Gina Gruenhage has just arxived a new paper describing an algorithm we call cMDS. Here’s what it’s for: if you do any kind of data analysis you often find yourself comparing datapoints using some kind of distance metric. All’s well if you have a unique reasonable distance metric you can use, but often what you have is a family of possible distance functions, and very little idea how to choose among them. What if the patterns in the data change according to how you measure distance?
For example, you have a set of character strings, and you compare them using the Levenshtein distance, which says that the more edits you have to make to turn string A into string B, the more different they are (so that “abba” is closer to “ab ba” than to “baba”). There are different kinds of changes you can make to a string: you can add a character, remove it, or replace it with another.
Let’s say we know that character deletion happens more rarely. We’d like to take that into account in the metric by giving a higher weight to character deletions.
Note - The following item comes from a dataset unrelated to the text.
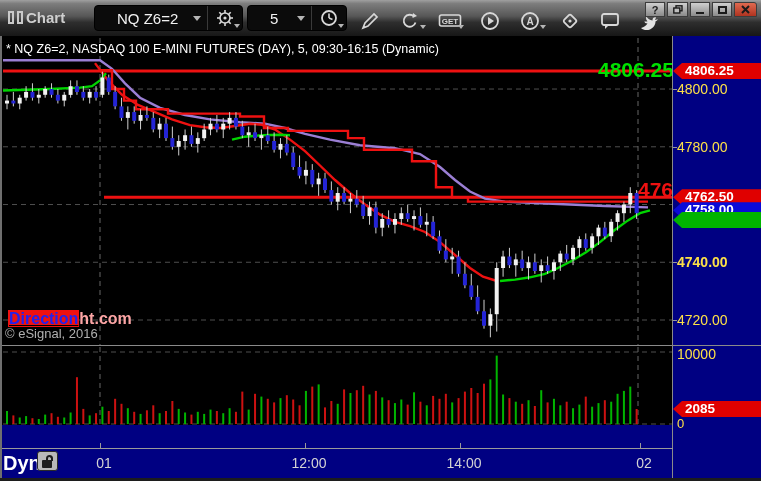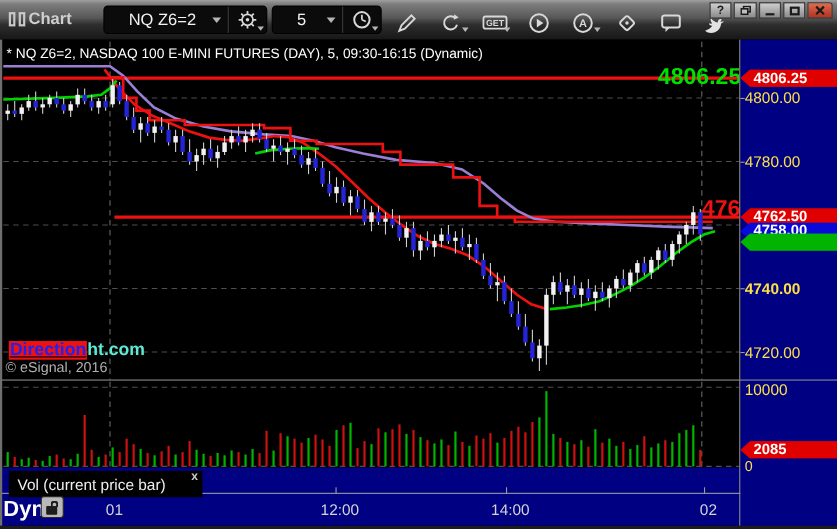"ht.com" #watermark .rest { color: #5eead4 -> #fca5a5 }
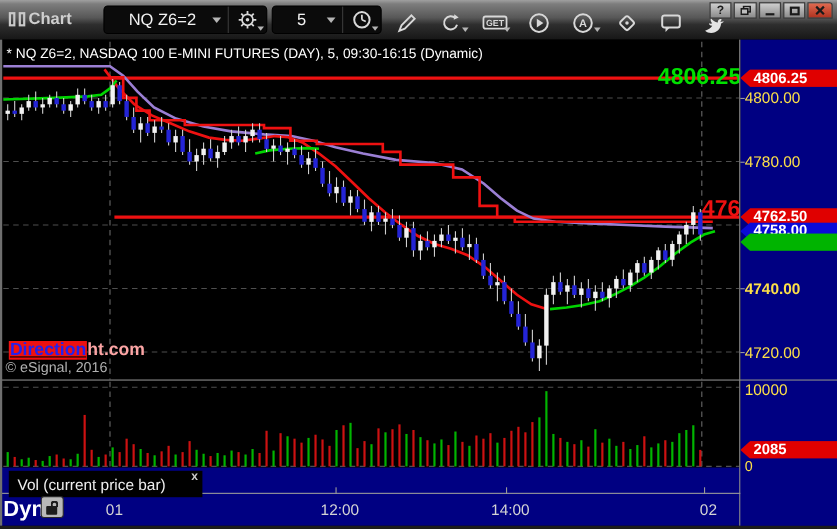"Vol (current price bar)" div { html: <div> <span>Vol (current price bar)</span> <span>x</span> </div> -> none }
How high should that weight be?
The problem also occurs all the time with spatial, temporal or spatiotemporal data: choosing a particular distance function often means choosing a particular spatial or temporal scale at which to compare the patterns.
If one has a distance function that comes with an almost arbitrary parameter you have to set, then presumably one would like to know if the results depend on that parameter or not.
In the plot above, we imagine that along the x axis we change the way we measure distance. The different curves are the different datapoints, and their relative position along the y axis indicates relative distance. In the first case (A), nothing happens as we change the hyperparameter. In (B), clusters are present for only a certain range. In (C), neighbourhoods relationships change, and points that start out as neighbours become far apart. In (D), points simply become undistinguishable.
All of these patterns (as well as others) can happen in real data and we suggest a way to find out about them by embedding datapoints as curves, using a variant of MDS. As one reviewer pointed out our variant is closely related to dynamical MDS algorithms for graph visualisation, see paper for details.
Here’s an example of what one can do with cMDS. We downloaded from the Gapminder website some data on EU countries. Some of the variables, like birth rate, are demographic. Some of the variables, like GDP, are economic. We can compare countries based on their demography, their economy, or some weighted version of both. Using cMDS we can look at what changes as you vary the weight of the economic variables:
In each panel the two dimensions are artificial: they are meant to optimally reflect a distance pattern (so that e.g. the Netherlands and Finland are close but Finland is relatively far Bulgaria). cMDS output shows that NLD and FLD stay close together throughout, while EST and BGR drift apart. See an interactive version of the plot here.
We’ve released a cMDS package, downloadable from GitHub.
In R, run:
library(devtools) devtools::install_github("cmdsr","ginagruenhage") library(cmdsr)